Developing highly selective and active electrocatalysts for the NO₃⁻ reduction reaction (NO₃RR) has attracted significant interest. Here, we improved the catalytic performance via surface decorating the Cu₂O catalyst with palladium (Pd) clusters, which are expected to facilitate the hydrogenation of NO₃⁻ due to their strong affinity for hydrogen. The prepared catalyst exhibited a high NH₃ yield rate of 0.555 mmol h⁻¹ cm⁻² (2.79 mmol h⁻¹ mg⁻¹_catalyst) and a remarkable faradaic efficiency (FE) of 95.8%, which is attributed to the numerous heterointerfaces between Cu₂O and Pd clusters on the catalytic surface. Density functional theory calculations provided insights into the role of the newly introduced active sites in promoting NO₃RR, thereby explaining the superior activity of the Pd cluster-decorated Cu₂O catalyst. The formation of copper domains during the NO₃RR also suppressed the competing reaction, the hydrogen evolution reaction, which has led to increased NH₃ FE and NO₃RR activity over multiple catalytic cycles.

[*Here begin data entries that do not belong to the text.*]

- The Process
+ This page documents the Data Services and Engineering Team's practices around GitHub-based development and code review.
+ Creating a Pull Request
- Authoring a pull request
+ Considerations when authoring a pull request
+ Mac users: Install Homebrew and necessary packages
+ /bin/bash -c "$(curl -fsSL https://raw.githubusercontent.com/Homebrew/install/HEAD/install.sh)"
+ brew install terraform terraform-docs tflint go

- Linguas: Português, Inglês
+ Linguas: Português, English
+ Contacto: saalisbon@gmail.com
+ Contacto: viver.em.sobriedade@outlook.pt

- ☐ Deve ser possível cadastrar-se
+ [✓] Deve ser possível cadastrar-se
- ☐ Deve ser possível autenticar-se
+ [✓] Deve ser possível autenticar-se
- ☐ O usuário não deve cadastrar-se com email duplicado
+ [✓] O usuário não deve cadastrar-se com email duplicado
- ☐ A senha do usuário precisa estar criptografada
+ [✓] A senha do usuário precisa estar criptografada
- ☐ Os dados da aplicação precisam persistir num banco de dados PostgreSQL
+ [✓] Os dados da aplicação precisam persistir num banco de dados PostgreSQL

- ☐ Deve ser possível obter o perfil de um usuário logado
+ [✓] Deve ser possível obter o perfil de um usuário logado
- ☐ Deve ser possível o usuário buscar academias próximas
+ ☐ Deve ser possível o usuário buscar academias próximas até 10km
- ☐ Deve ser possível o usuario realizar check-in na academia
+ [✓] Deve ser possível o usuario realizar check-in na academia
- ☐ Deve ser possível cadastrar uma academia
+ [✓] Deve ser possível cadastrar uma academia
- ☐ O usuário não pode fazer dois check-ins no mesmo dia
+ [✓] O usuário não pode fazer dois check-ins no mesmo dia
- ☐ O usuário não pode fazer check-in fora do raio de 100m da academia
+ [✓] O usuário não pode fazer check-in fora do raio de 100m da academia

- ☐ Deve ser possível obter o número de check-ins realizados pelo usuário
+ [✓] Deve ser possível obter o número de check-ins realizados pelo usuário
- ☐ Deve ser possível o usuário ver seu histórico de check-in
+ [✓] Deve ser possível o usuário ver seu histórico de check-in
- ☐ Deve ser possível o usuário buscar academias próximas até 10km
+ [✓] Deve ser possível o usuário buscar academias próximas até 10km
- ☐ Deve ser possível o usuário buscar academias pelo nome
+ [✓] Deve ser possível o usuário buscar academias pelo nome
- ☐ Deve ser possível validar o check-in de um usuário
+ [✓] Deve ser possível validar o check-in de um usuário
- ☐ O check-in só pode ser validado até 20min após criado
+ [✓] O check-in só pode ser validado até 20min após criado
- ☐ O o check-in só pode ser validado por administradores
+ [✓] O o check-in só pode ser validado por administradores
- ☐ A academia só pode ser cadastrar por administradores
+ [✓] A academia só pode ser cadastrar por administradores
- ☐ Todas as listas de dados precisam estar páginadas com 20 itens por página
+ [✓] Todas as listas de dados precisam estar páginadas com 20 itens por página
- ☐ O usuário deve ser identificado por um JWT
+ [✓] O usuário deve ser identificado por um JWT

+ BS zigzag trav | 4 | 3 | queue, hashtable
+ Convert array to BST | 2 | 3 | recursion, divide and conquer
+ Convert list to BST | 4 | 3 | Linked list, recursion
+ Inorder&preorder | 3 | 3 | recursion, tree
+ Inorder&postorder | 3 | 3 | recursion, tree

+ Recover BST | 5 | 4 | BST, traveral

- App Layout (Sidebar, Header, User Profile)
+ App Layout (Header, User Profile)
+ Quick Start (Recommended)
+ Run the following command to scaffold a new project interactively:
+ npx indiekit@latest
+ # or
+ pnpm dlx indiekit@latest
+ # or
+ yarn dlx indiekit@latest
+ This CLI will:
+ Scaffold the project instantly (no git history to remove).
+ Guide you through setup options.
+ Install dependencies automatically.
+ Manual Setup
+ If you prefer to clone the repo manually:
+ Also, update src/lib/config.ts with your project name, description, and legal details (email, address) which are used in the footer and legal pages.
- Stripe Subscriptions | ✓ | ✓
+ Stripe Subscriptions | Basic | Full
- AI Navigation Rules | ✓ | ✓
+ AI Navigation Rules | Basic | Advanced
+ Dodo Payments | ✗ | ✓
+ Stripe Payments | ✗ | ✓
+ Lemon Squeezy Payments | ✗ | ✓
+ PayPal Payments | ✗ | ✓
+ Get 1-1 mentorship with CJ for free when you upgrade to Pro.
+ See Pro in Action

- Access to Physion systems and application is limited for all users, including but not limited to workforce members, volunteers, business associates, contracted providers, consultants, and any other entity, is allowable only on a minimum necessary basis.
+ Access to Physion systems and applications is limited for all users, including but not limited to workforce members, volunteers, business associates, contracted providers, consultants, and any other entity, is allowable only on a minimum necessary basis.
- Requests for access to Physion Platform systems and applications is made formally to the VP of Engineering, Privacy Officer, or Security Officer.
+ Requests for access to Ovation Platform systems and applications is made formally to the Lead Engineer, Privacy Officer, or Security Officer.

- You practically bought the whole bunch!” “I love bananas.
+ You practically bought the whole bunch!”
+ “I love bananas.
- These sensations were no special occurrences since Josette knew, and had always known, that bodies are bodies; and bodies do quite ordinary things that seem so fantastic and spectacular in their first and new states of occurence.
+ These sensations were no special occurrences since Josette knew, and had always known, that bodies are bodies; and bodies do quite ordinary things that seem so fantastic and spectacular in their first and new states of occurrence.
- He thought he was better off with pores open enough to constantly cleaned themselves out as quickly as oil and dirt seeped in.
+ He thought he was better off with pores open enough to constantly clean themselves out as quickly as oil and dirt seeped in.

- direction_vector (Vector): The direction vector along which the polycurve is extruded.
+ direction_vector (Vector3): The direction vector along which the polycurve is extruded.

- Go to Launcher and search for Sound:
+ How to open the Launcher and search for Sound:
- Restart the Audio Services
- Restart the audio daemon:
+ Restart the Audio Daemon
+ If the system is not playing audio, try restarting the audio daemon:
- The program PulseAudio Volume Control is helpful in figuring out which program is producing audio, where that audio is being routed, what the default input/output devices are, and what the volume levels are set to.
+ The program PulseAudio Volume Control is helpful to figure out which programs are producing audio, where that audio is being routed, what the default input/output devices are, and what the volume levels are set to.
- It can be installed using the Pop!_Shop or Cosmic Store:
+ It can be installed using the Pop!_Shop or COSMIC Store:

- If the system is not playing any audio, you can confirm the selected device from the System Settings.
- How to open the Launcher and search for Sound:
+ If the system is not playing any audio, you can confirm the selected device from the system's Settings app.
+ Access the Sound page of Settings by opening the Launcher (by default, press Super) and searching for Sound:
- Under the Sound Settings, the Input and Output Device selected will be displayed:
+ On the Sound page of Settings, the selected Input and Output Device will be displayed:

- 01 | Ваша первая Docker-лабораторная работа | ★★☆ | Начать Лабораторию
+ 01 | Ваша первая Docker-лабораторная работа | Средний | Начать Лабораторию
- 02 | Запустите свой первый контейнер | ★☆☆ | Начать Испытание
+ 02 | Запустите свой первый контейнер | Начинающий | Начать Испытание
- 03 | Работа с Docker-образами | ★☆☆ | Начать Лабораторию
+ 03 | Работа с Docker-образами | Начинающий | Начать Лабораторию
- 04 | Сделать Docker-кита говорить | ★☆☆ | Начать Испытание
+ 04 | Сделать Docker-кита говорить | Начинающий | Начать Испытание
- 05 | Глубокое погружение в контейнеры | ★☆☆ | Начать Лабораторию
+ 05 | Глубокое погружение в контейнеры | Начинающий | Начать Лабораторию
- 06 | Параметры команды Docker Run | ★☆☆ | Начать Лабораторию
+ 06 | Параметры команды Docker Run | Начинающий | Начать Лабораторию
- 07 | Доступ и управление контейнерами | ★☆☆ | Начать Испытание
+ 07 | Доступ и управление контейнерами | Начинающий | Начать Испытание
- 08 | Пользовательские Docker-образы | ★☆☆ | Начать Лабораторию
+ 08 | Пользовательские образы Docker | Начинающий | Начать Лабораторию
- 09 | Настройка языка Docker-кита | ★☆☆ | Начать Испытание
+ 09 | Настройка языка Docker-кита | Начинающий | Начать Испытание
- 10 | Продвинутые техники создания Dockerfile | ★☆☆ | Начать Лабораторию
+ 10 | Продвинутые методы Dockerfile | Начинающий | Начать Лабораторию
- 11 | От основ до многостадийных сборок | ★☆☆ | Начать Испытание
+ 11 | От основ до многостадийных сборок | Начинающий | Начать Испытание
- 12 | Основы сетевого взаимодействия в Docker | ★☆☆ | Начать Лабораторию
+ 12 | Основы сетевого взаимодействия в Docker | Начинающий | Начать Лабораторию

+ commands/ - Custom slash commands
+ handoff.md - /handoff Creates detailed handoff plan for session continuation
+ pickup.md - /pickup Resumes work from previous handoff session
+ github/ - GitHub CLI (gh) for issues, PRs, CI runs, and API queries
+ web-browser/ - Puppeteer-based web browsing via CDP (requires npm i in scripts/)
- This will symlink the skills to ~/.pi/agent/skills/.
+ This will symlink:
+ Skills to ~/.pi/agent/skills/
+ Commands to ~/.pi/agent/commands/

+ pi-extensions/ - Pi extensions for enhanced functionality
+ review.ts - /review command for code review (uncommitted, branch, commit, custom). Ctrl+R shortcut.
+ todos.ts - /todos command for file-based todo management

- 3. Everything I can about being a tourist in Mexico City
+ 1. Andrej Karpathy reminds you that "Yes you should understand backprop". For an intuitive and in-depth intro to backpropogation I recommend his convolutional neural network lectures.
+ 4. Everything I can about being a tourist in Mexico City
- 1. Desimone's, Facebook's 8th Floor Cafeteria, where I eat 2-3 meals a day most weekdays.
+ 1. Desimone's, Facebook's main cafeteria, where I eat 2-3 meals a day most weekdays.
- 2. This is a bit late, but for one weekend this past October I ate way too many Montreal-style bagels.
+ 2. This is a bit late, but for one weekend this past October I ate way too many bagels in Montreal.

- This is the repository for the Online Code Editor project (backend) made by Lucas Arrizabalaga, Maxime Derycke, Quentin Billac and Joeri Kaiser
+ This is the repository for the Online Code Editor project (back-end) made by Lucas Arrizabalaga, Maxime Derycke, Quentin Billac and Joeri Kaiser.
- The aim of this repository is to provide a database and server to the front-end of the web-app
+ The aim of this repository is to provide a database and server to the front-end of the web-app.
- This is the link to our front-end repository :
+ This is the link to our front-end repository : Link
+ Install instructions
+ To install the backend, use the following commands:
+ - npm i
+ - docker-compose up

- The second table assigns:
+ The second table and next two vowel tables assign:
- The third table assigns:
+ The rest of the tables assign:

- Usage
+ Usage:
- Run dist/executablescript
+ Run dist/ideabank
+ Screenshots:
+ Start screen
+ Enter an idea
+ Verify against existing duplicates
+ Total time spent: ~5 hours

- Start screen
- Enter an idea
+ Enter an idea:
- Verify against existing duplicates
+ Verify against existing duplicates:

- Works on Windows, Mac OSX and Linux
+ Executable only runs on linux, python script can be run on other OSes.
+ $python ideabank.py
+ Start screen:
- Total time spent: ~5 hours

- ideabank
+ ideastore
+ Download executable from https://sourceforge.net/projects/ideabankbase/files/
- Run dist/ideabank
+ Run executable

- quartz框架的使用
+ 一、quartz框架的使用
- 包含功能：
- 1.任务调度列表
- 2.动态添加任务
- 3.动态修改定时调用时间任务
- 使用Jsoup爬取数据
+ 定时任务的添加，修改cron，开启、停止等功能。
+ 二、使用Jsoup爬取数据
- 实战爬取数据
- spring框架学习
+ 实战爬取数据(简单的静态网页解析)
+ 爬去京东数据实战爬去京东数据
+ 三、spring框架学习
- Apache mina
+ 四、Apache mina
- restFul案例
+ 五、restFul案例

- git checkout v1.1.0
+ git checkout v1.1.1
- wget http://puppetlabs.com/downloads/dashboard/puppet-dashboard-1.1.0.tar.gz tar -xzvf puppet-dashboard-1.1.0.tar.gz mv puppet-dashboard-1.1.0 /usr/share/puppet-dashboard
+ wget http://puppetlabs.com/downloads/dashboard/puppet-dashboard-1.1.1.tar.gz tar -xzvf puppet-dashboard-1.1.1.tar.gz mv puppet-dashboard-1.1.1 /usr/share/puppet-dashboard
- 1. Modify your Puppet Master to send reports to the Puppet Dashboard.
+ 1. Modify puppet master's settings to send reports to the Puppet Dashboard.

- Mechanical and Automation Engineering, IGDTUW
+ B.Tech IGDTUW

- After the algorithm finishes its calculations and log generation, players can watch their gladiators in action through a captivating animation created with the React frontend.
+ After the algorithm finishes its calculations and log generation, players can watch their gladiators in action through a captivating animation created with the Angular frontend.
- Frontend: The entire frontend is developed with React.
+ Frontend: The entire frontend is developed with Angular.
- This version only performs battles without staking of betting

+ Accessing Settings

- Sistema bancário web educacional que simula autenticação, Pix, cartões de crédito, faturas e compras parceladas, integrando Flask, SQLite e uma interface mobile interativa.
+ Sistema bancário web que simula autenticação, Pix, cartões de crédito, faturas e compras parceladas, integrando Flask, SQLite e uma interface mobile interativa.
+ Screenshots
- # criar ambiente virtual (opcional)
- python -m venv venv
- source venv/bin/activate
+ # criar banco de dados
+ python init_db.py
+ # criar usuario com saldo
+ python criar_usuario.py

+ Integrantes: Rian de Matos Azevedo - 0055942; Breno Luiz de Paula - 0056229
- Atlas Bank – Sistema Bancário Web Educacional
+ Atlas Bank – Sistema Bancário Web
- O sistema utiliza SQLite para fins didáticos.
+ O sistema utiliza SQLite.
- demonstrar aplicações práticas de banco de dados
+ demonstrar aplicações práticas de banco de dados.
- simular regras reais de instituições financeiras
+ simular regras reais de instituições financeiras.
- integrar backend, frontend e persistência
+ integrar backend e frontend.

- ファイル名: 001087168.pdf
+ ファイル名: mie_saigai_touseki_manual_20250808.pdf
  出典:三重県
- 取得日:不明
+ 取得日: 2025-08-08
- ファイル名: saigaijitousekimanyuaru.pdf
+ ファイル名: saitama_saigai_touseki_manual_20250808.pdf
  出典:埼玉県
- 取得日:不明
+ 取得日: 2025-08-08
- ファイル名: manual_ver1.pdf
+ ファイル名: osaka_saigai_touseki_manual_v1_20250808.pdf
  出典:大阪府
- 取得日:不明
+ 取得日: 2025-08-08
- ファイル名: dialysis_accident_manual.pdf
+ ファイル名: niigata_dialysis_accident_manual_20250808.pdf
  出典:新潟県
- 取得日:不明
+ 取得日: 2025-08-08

开发用于 NO ₃ ⁻ 还原反应（NO ₃ RR）的高选择性和活性电催化剂引起了人们的极大兴趣。在这里，我们通过用钯（Pd）簇对Cu ₂ O催化剂进行表面修饰来提高催化性能，这有望促进NO ₃ ⁻ 产率，为0.555 mmol h ⁻¹ cm ⁻² （2.79 mmol h ⁻¹ mg ⁻¹ _catalyst ）和高达 95.8% 的法拉第效率（FE），这归因于催化表面上 Cu ₂ O 和 Pd 簇之间的大量异质界面。密度泛函理论计算深入了解了新引入的活性位点在促进 NO ₃ RR 中的作用，从而解释了 Pd 簇修饰的 Cu ₂ O 催化剂的优异活性。 NO ₃ RR 过程中铜域的形成也抑制了竞争反应，即析氢反应，从而导致 NH ₃ FE 和 NO ₃ 增加多个催化循环的 RR 活性。